Poster Session 4
Category: Medical/Surgical/Diseases/Complications
Poster Session 4
Taryn T. Hunt-Smith, BA
Medical Student
University of Utah
Salt Lake City, Utah, United States
Susan E. Nourse, MD, MSCI
Assistant Professor, University of Nevada, Reno;
Adjunct Assistant Professor, University of Utah
Salt Lake City, Utah, United States
Alexandra Gero, MPH
University of Utah
Salt Lake City, Utah, United States
David Turok, MD
University of Utah
Salt Lake City, Utah, United States
Jessica N. Sanders, PhD
Assistant Professor
University of Utah
Salt Lake City, Utah, United States
Michelle P. Debbink, MD, PhD
Assistant Professor
University of Utah
Salt Lake City, Utah, United States
To characterize risk factors for preventable severe early pregnancy morbidity (SEPM) events in pregnancies < 24 weeks.
Study Design:
This was a retrospective cohort study evaluating SEPM < 24 weeks from 1/2017 to 12/2023 at a tertiary academic center. We defined SEPM by one or more of the following criteria: (1) CDC-defined severe maternal morbidity (SMM) diagnosis codes; (2) transfusion of >4 units of blood or ICU-admission; or (3) or abortion-related morbidity, including pelvic infection, damage to pelvic organs, or hemorrhage. We included patients aged 12-55 years with hospital encounters occurring at < 24 0/7 weeks or ≤ 42 days following the end of a pregnancy ending < 24 weeks. We identified possible SEPM events using ICD-10 codes, blood product administration records, and intensive care transfer records, and confirmed presence of true SEPM events by medical record review. We assessed preventability using the Alliance for Innovation of Maternal Health SMM review form. We conducted univariate and multivariate logistic regression analysis to estimate independent risk factors for development of a preventable SEPM compared to non-preventable SEPM. Covariates included age, obesity, race, ethnicity, any maternal comorbidity, insurance status, area deprivation index, and maternal transport from outside facility.

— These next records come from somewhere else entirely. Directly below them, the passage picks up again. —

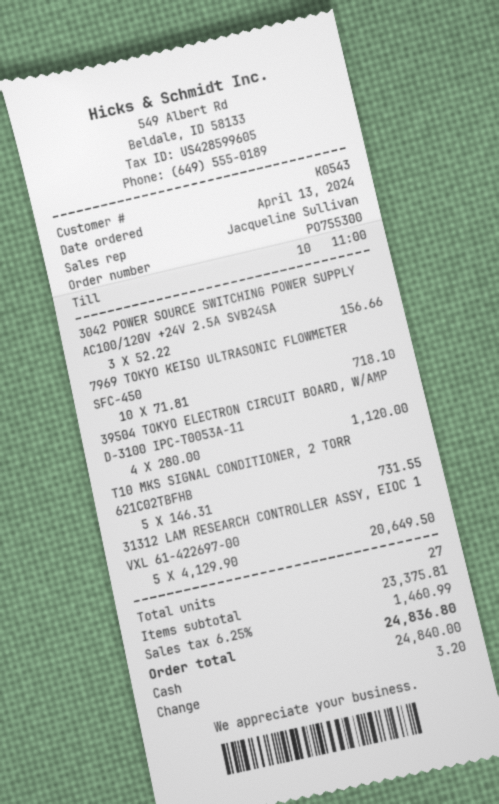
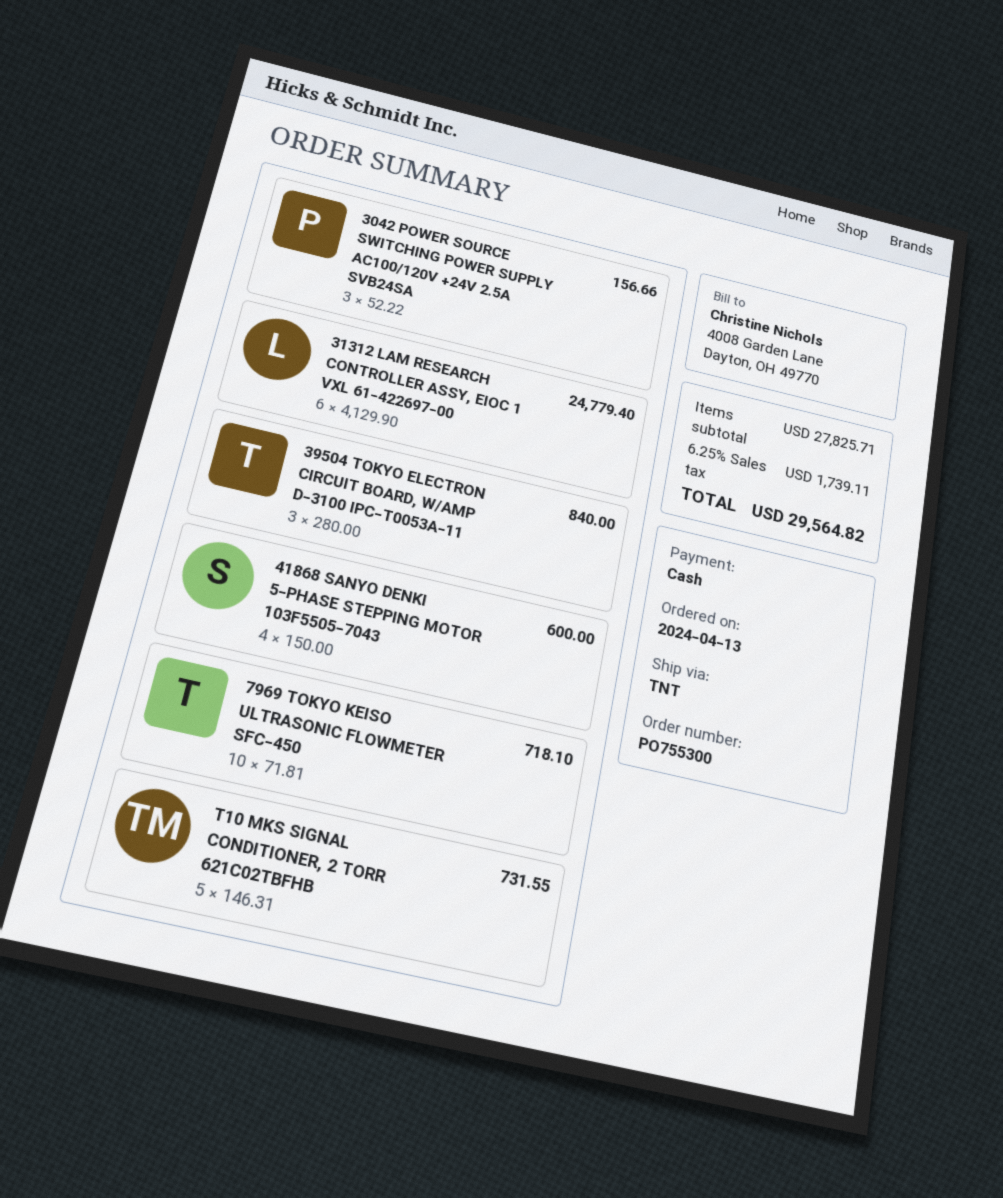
39504 TOKYO ELECTRON CIRCUIT BOARD, W/AMP D-3100 IPC-T0053A-11: 4 x 280.00 = 1120.00 -> 3 x 280.00 = 840.00
31312 LAM RESEARCH CONTROLLER ASSY, EIOC 1 VXL 61-422697-00: 5 x 4129.90 = 20649.50 -> 6 x 4129.90 = 24779.40
41868 SANYO DENKI 5-PHASE STEPPING MOTOR 103F5505-7043: none -> 4 x 150.00 = 600.00
subtotal: 23375.81 -> 27825.71
tax: 6.25% = 1460.99 -> 6.25% = 1739.11
total: 24836.80 -> 29564.82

We calculated unadjusted (OR) and adjusted odds ratios (aOR) and 95% confidence intervals (CIs).
Results:
Of 46,181 unique pregnancies, 407 SEPM events were identified (0.88% of all pregnancies). SEPM events were deemed preventable in 126/407 (31%) of events. In a multivariable model, age 24–35 (aOR 2.53, 95% CI 1.01–6.35) and > 35 (aOR 3.30, 95% CI 1.24–8.77) and maternal transport (aOR 2.67, 95% CI 1.50–4.76) were associated with higher odds of preventability. Obesity was associated with lower odds of preventability (aOR 0.54, 95% CI 0.31–0.95) (Table 1).
Conclusion:
Older age and maternal transport were associated with higher odds of preventability, while BMI was associated with lower odds. Identifying risk factors for preventability may help target interventions to reduce preventable SEPM.